# Material supplied:
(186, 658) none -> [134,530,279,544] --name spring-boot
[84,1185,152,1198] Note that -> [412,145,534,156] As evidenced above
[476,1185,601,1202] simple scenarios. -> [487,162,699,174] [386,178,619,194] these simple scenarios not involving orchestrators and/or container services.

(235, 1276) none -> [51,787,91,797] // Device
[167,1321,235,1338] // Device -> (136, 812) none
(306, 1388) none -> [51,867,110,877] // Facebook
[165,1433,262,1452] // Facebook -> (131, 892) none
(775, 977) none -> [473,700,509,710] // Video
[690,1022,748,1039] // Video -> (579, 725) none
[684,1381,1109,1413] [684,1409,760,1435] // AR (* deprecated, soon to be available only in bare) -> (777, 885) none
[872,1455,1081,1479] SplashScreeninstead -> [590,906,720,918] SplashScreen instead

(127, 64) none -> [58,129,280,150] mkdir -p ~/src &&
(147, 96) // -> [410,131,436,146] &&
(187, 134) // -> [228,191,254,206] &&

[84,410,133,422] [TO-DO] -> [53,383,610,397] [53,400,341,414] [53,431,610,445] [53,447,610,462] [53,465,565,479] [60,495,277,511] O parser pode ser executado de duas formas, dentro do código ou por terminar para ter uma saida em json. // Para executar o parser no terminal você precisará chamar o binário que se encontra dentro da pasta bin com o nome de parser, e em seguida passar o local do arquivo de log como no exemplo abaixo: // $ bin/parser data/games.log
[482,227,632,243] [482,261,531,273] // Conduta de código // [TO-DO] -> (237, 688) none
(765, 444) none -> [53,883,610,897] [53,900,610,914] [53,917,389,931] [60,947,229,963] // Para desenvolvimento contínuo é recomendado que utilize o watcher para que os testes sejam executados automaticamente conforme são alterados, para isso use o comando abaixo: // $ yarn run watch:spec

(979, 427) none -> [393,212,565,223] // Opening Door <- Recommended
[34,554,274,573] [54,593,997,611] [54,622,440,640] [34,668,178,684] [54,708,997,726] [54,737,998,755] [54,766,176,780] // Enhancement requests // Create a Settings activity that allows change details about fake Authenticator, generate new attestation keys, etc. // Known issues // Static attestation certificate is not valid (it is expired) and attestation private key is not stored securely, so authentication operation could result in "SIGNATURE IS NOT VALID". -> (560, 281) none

# Work item:
Pull every line containing the word "Facebook" out of the material and copy it.

# Your response:
(306, 1388) none -> [51,867,110,877] // Facebook
[165,1433,262,1452] // Facebook -> (131, 892) none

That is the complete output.